The Mississippi Supreme Court has dismissed a conviction petition filed by lawyers for Justin Underwood.

Underwood was sentenced to death in 1995 for the murder of Virginia Ann Harris. Harris was shot four times and left for dead in a cattle hole on former US Highway 49.

Underwood was 22 at the time.

A request for post-conviction relief has been filed on behalf of Underwood by the Mississippi Office of Capital Post-Conviction Counsel, the office that handles appeals for most of the state’s death row inmates.

Underwood’s attorneys filed the appeal saying there was new evidence in the case, the evidence in the case had been suppressed and the state presented false testimony at the Underwood trial . Underwood also claimed he had an ineffective lawyer and that the jury relied on racial stereotypes in making their decision. He was also asking for forensic tests on certain evidence recovered from the crime scene.

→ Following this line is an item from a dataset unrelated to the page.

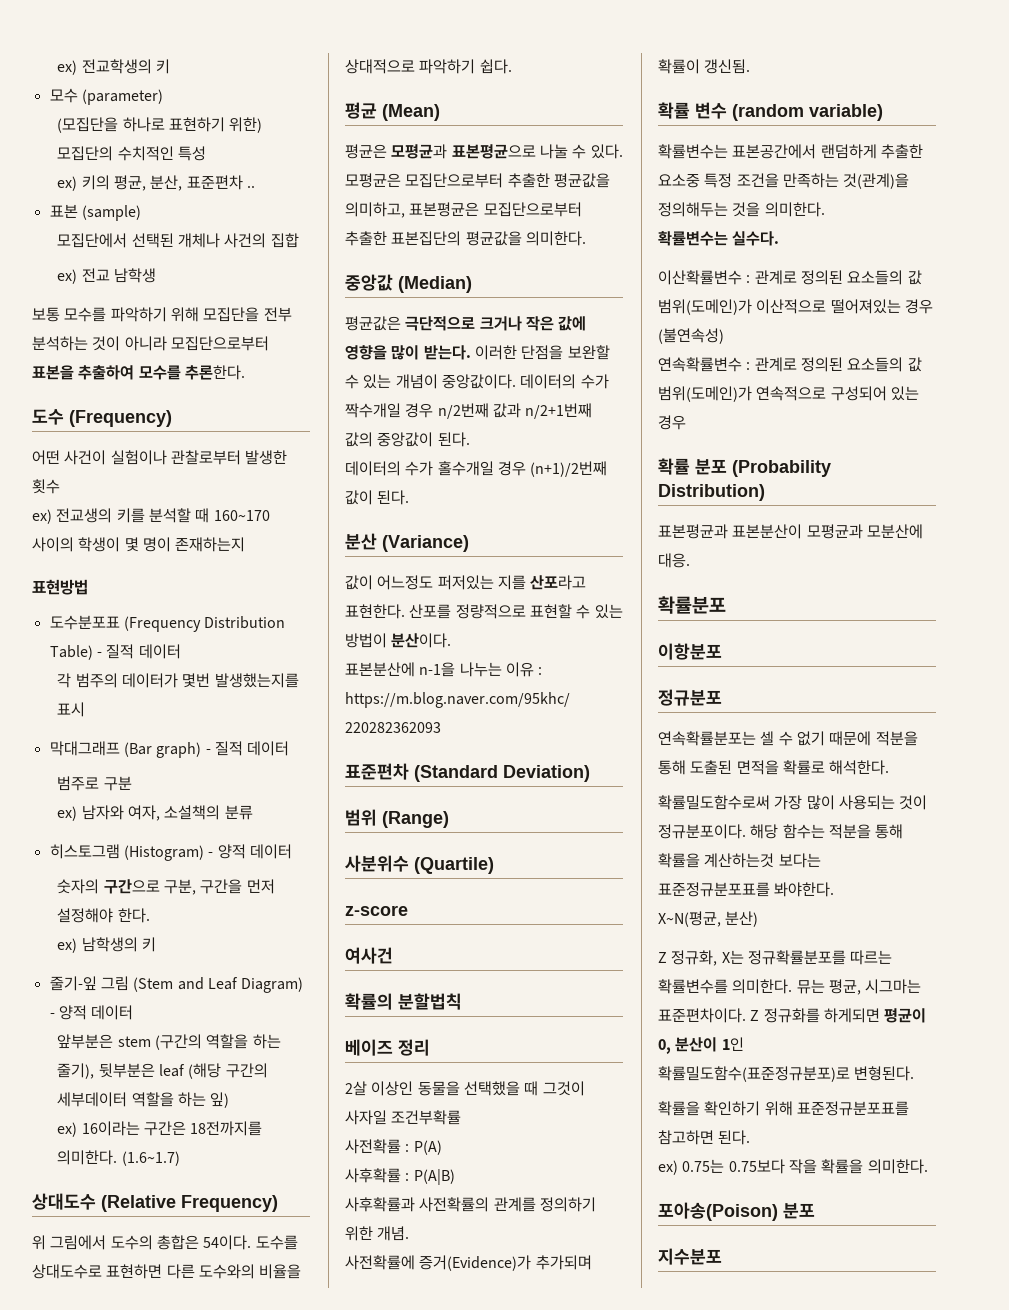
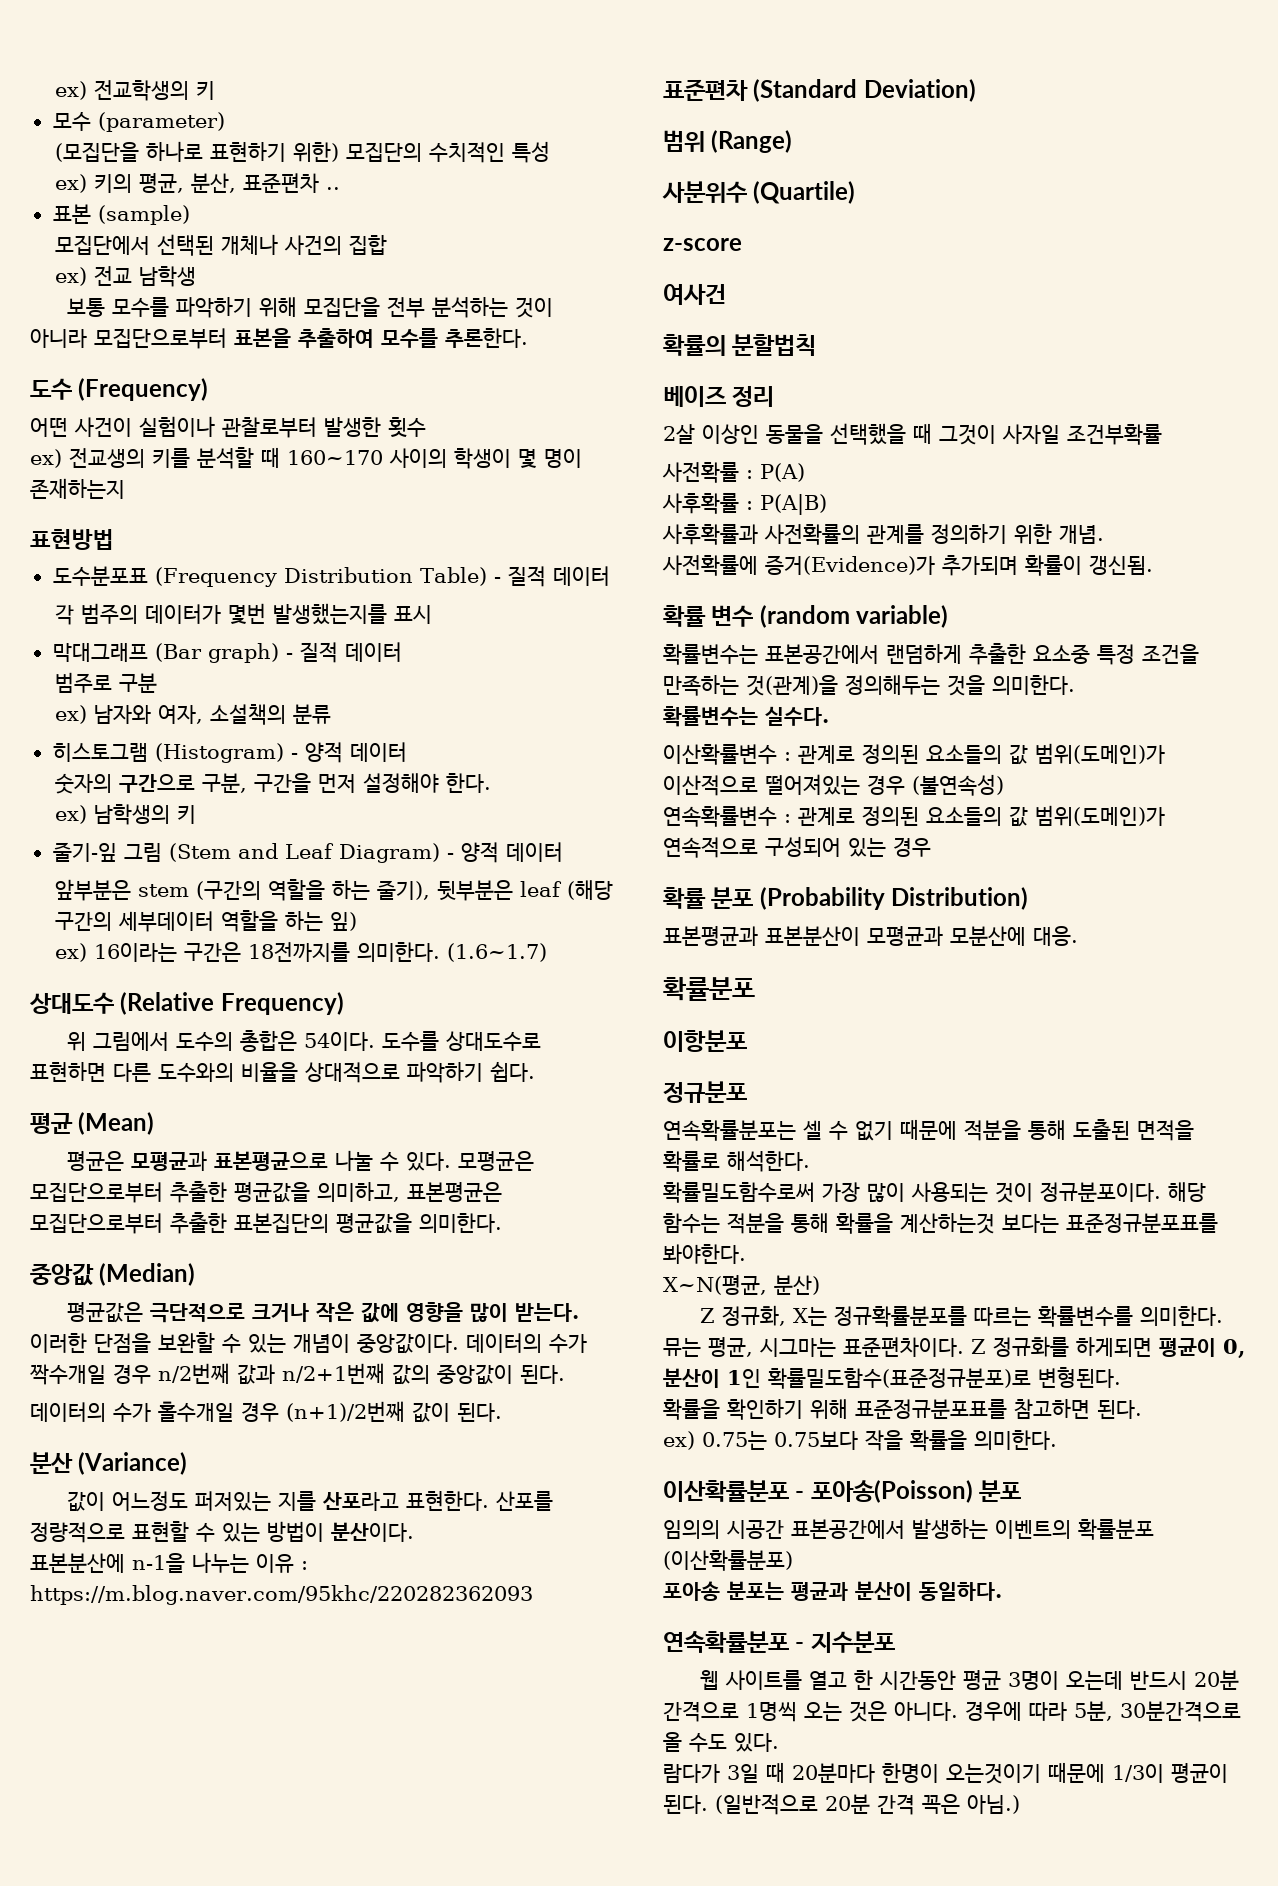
[658,1202,815,1221] [658,1248,722,1265] 포아송(Poison) 분포 // 지수분포 -> [663,1480,1022,1503] [663,1519,1154,1540] [663,1550,793,1571] [663,1581,1002,1601] [663,1631,895,1653] [699,1670,1239,1690] [663,1701,1241,1722] [663,1732,779,1752] [663,1762,1228,1784] [663,1794,1020,1815] 이산확률분포 - 포아송(Poisson) 분포 // 임의의 시공간 표본공간에서 발생하는 이벤트의 확률분포 (이산확률분포) // 포아송 분포는 평균과 분산이 동일하다. // 연속확률분포 - 지수분포 // 웹 사이트를 열고 한 시간동안 평균 3명이 오는데 반드시 20분 간격으로 1명씩 오는 것은 아니다. 경우에 따라 5분, 30분간격으로 올 수도 있다. // 람다가 3일 때 20분마다 한명이 오는것이기 때문에 1/3이 평균이 된다. (일반적으로 20분 간격 꼭은 아님.)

Judges dealt with each of Underwood’s claims individually, including that new evidence had been uncovered, including his claim that Lindsay Harris, the victim’s husband, was having an affair at the time of the murder.

“At this point, Underwood has to show that … the new evidence was discovered after the trial … it could not have been discovered by due diligence before the trial … .. and it would probably produce a result or a different verdict in the new trial, ”the court wrote.

The court said Underwood’s claims that Harris was the killer were not new evidence because Underwood “attempted to blame Harris as the perpetrator” in his first trial.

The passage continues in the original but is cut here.